### Exercise directions
Output only the lines below that start at the line containing "ROUGJ OLIO BIFASICO" and end at the line containing "total: 687.18 -> 706.84", with both ends kept.

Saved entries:
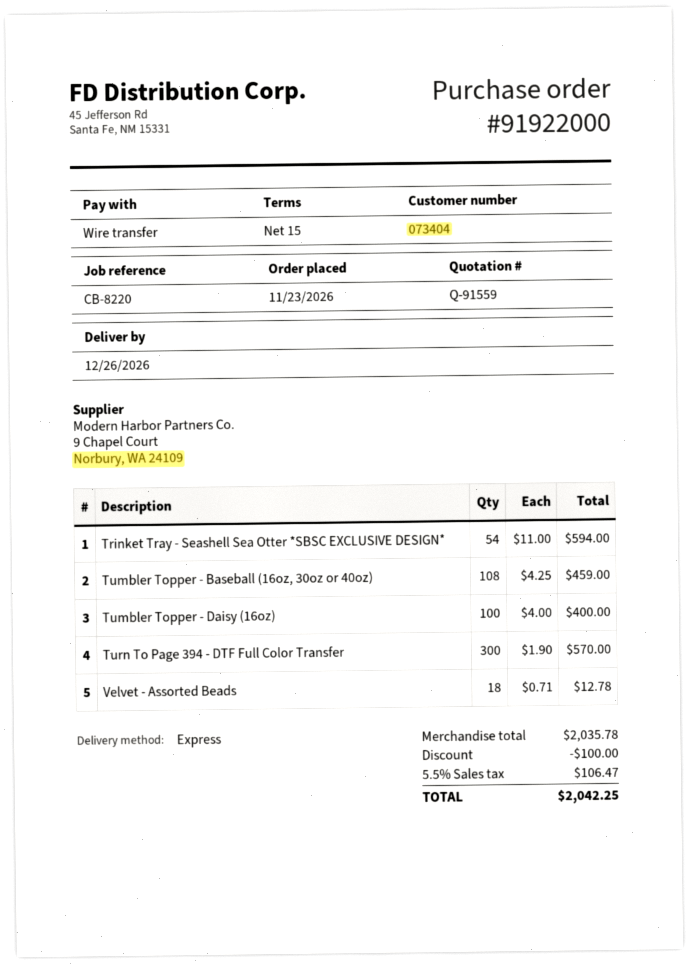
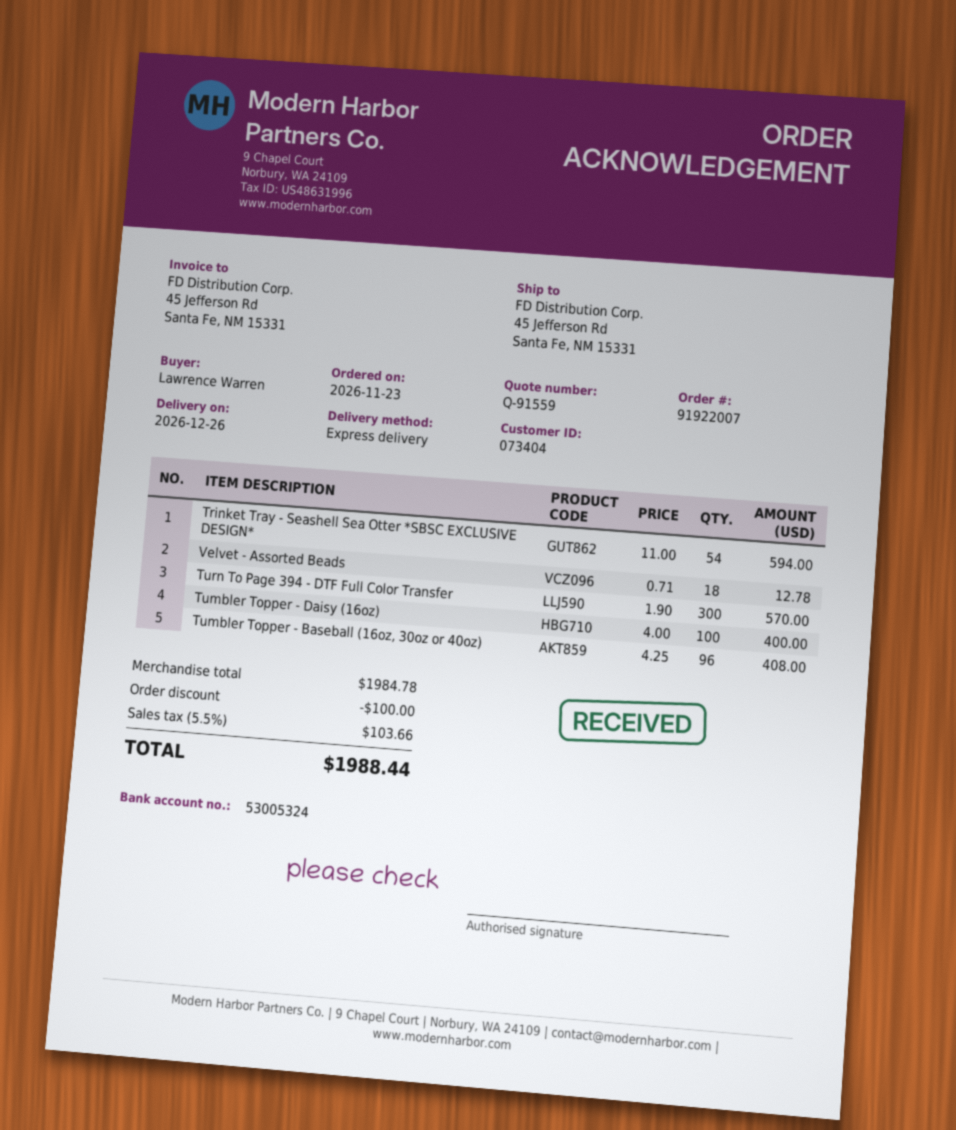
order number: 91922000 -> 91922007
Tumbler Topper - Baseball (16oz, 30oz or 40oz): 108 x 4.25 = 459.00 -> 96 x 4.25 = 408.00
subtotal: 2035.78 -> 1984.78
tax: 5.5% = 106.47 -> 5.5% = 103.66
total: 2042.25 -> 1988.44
...
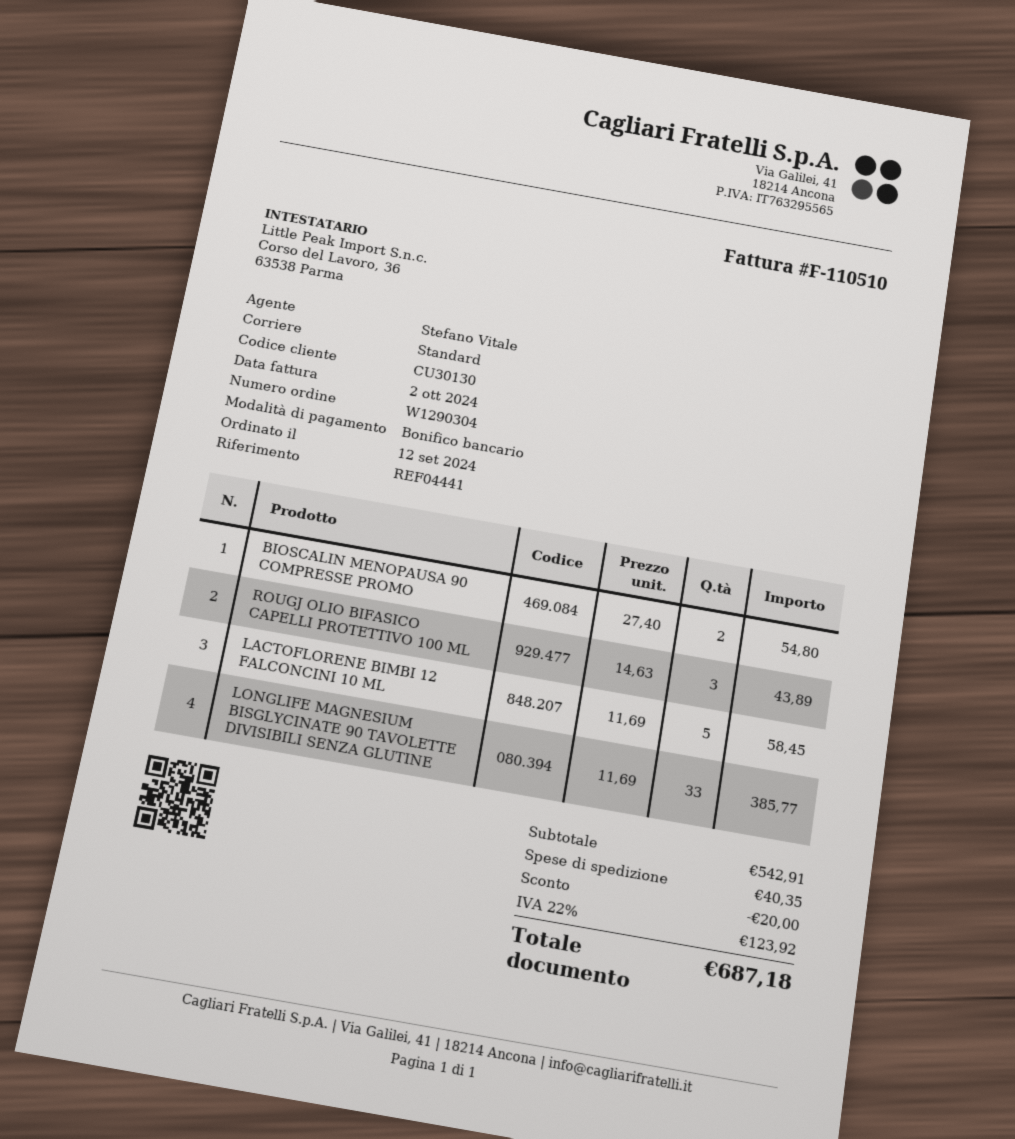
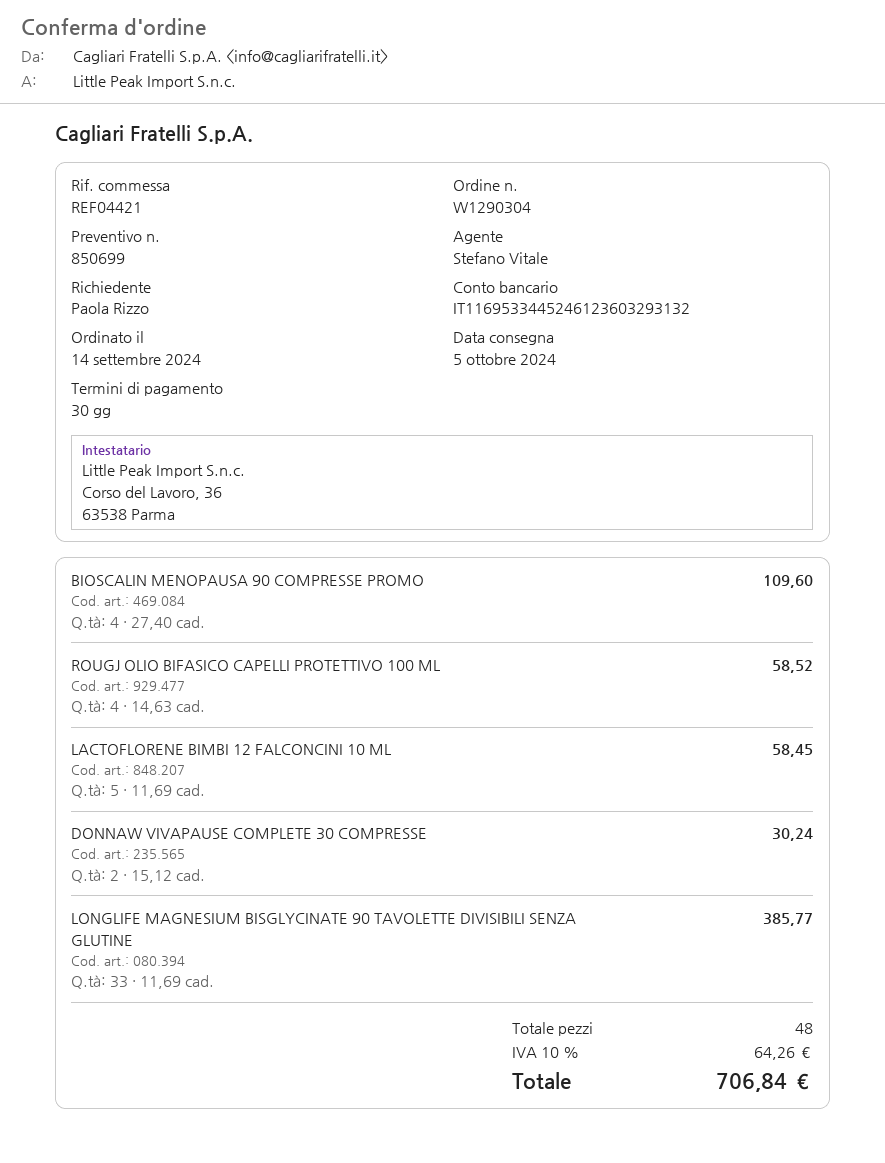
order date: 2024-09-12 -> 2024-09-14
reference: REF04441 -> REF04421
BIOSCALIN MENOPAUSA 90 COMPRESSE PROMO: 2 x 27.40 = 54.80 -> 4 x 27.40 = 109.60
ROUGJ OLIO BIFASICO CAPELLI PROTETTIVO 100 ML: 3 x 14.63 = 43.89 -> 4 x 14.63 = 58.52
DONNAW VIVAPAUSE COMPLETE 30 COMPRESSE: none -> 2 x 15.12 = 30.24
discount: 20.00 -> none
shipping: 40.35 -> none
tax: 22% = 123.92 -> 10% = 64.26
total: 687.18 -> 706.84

### Task response
ROUGJ OLIO BIFASICO CAPELLI PROTETTIVO 100 ML: 3 x 14.63 = 43.89 -> 4 x 14.63 = 58.52
DONNAW VIVAPAUSE COMPLETE 30 COMPRESSE: none -> 2 x 15.12 = 30.24
discount: 20.00 -> none
shipping: 40.35 -> none
tax: 22% = 123.92 -> 10% = 64.26
total: 687.18 -> 706.84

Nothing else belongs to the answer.